* Required work
Your copy should start at the line with "monospace -> Liberation" and end at the line with "text: salsifis ->" in the data below. Transcribe only those lines, exactly, pictures excluded.

* Entries supplied
········

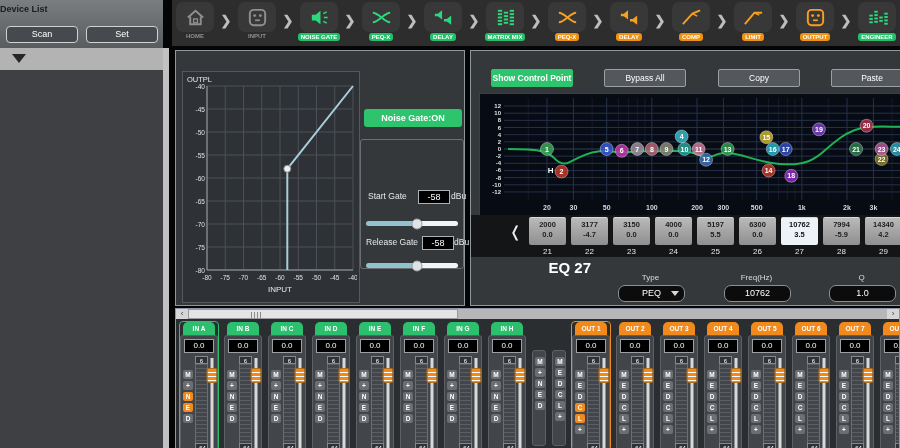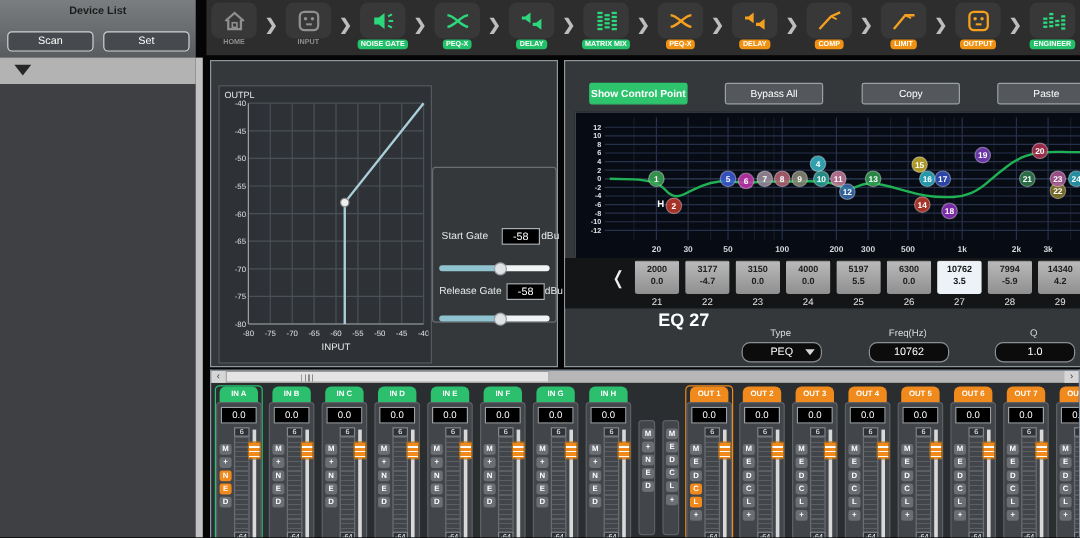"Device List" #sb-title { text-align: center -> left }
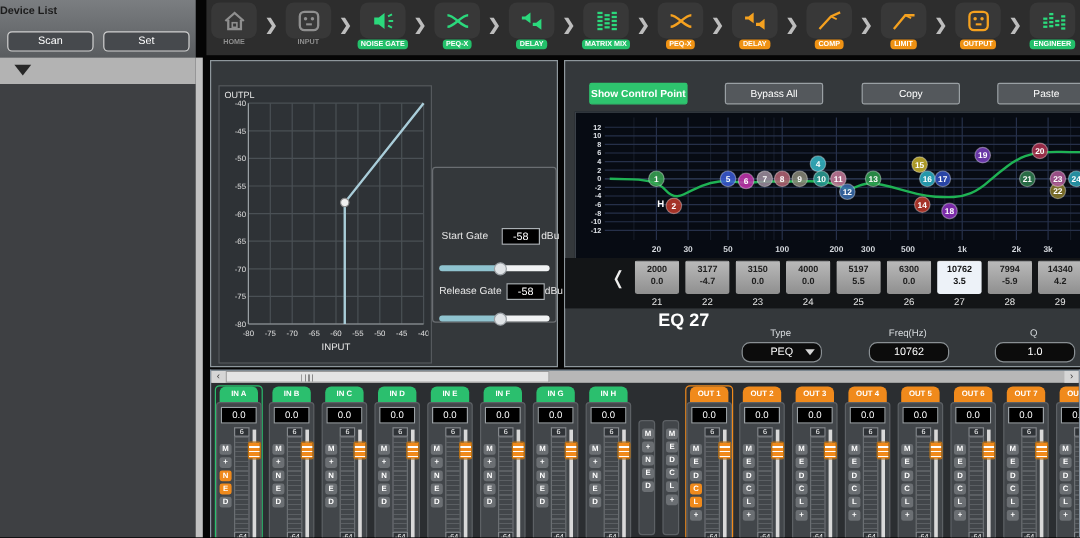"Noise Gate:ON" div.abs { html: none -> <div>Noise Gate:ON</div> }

········

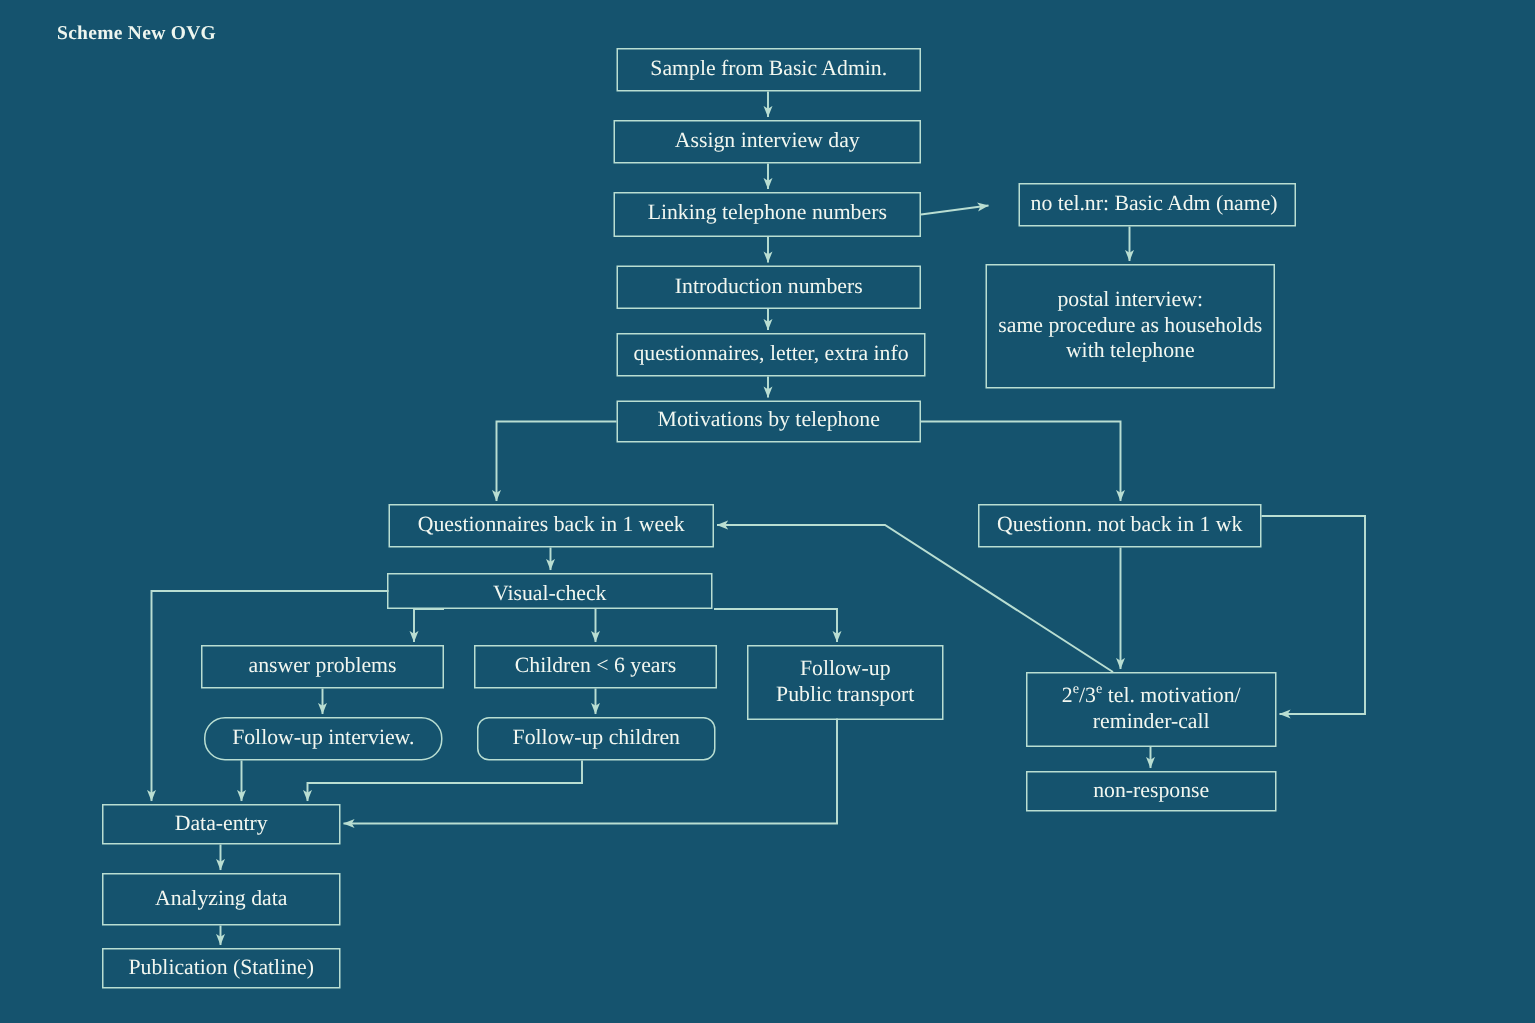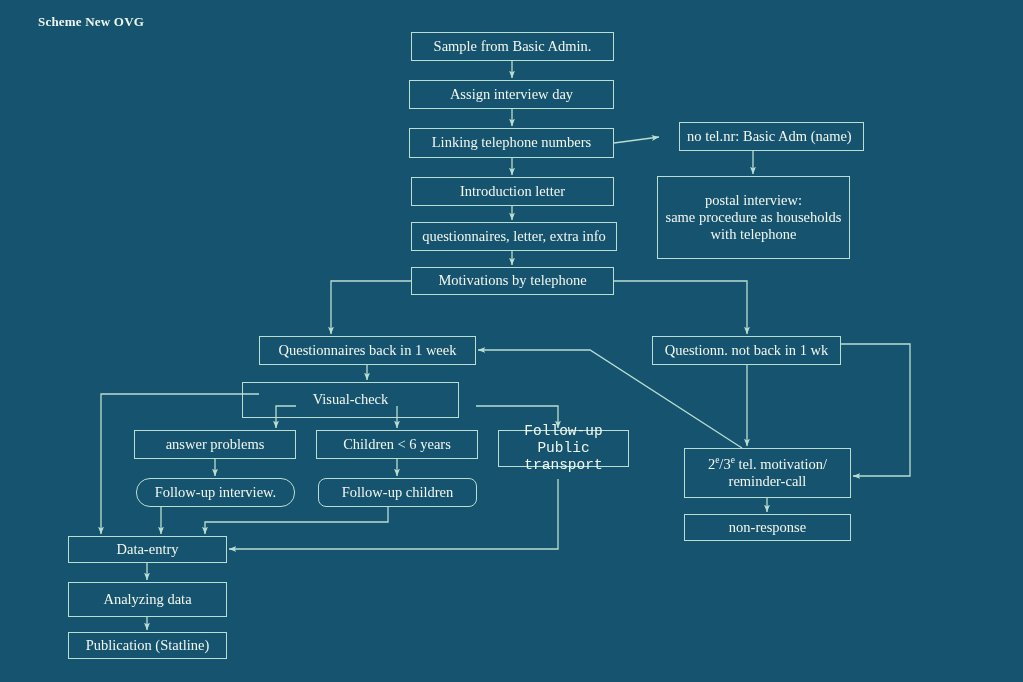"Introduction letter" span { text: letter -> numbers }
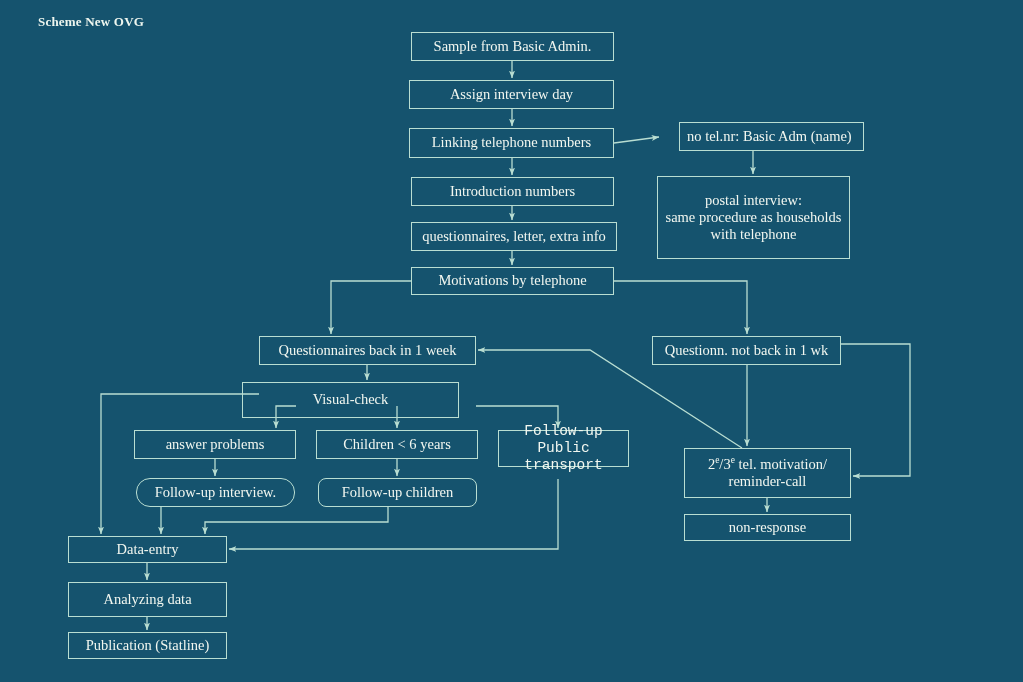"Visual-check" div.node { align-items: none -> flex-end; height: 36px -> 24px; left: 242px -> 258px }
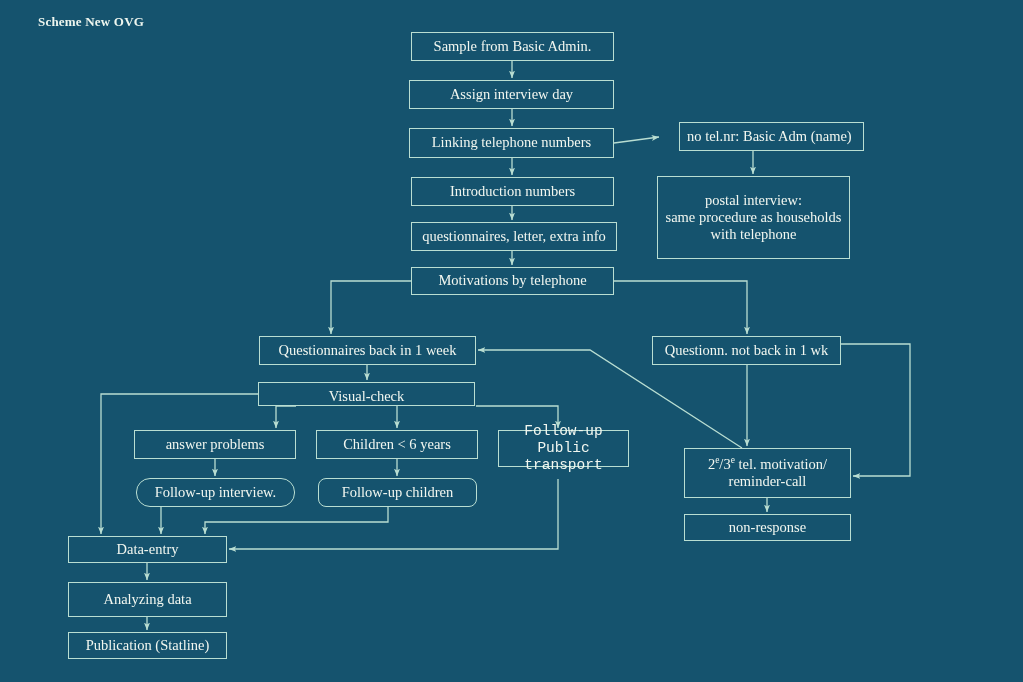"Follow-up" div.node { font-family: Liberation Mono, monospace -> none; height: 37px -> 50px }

········

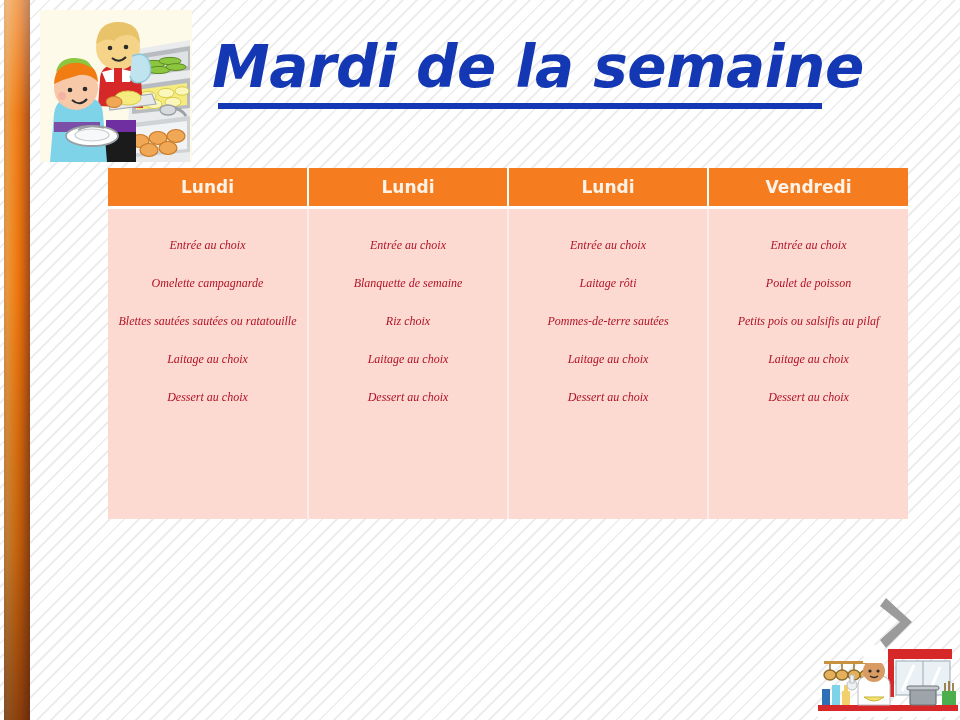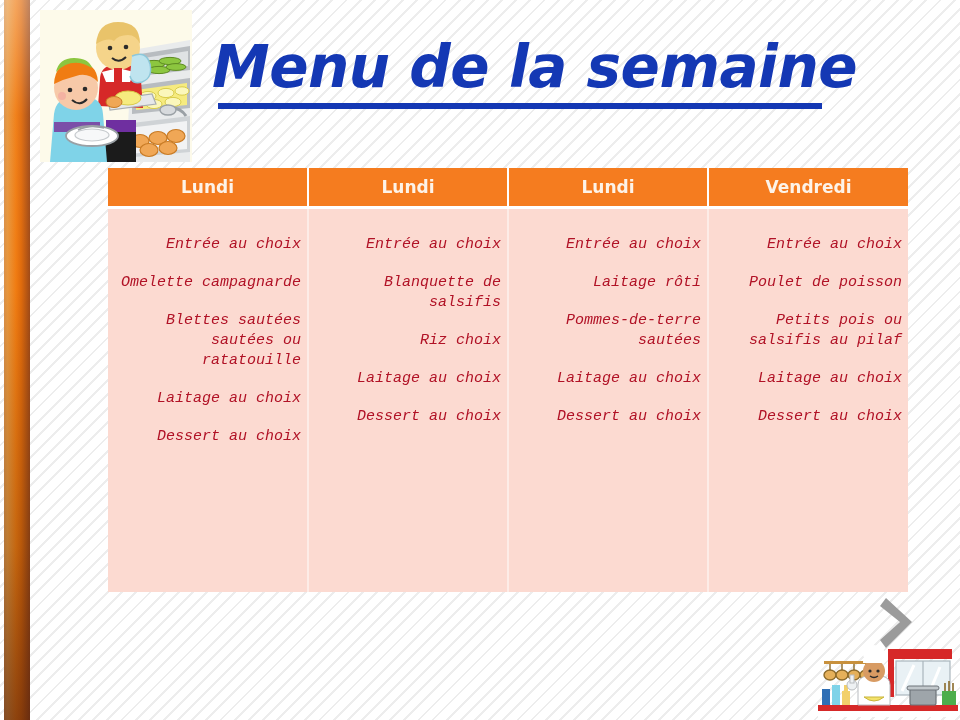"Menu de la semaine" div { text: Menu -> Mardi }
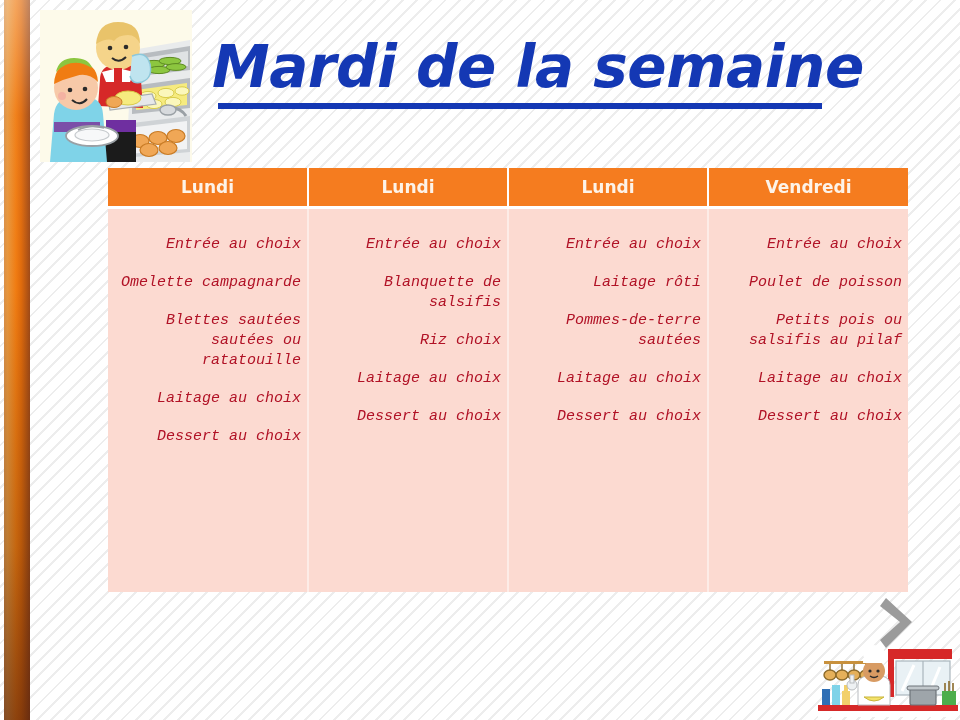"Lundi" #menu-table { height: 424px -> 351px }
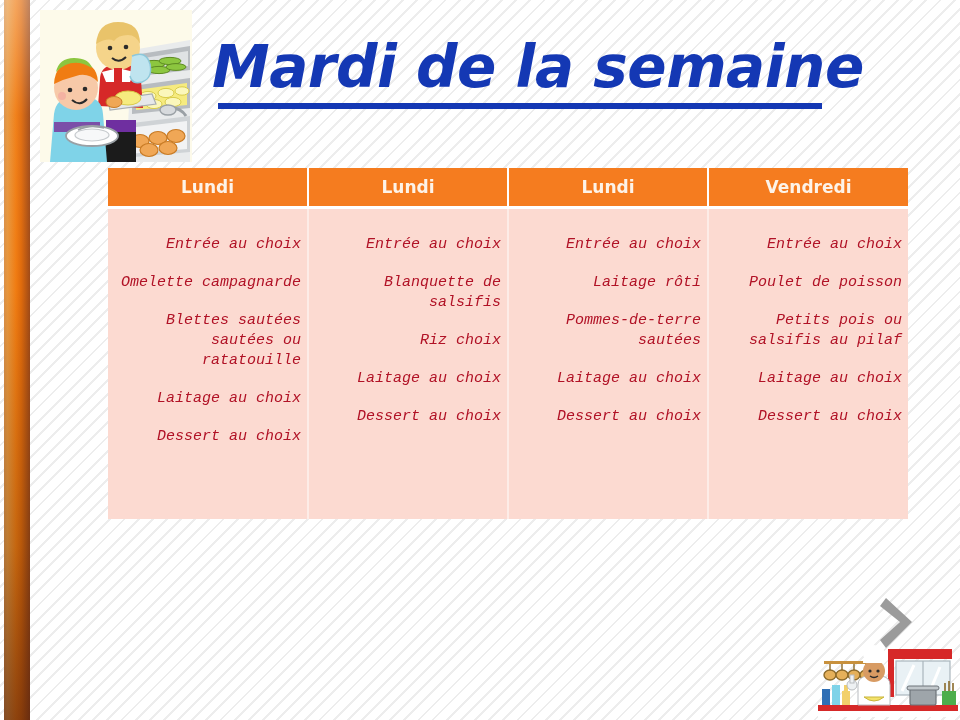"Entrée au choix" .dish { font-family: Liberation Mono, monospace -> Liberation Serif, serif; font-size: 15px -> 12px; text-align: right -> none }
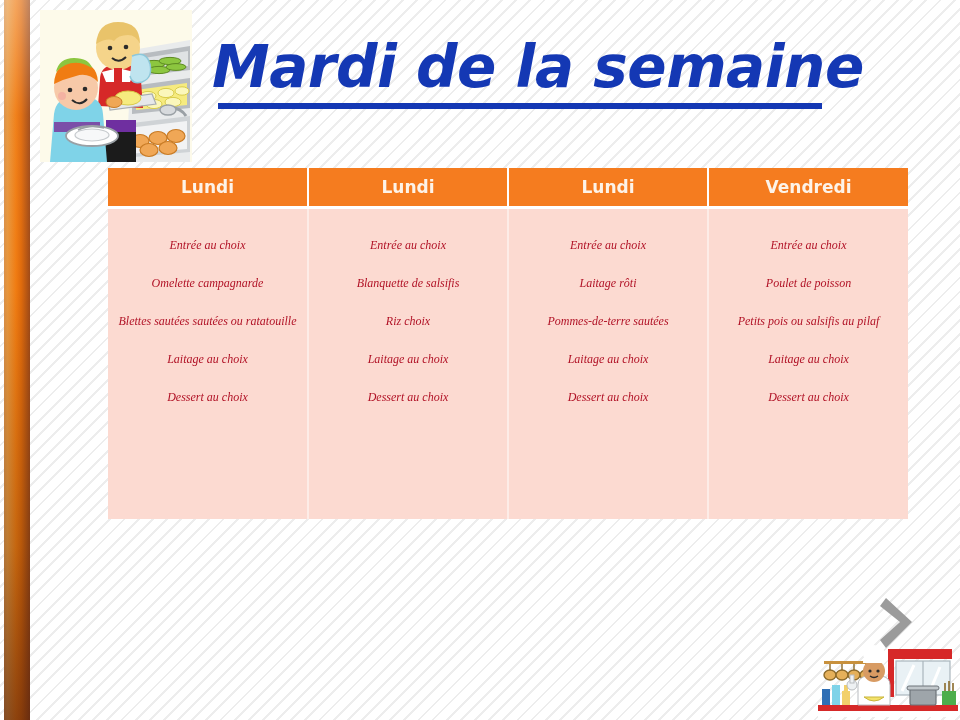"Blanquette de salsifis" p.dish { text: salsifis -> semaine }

········

* Answer section
"Entrée au choix" .dish { font-family: Liberation Mono, monospace -> Liberation Serif, serif; font-size: 15px -> 12px; text-align: right -> none }
"Blanquette de salsifis" p.dish { text: salsifis -> semaine }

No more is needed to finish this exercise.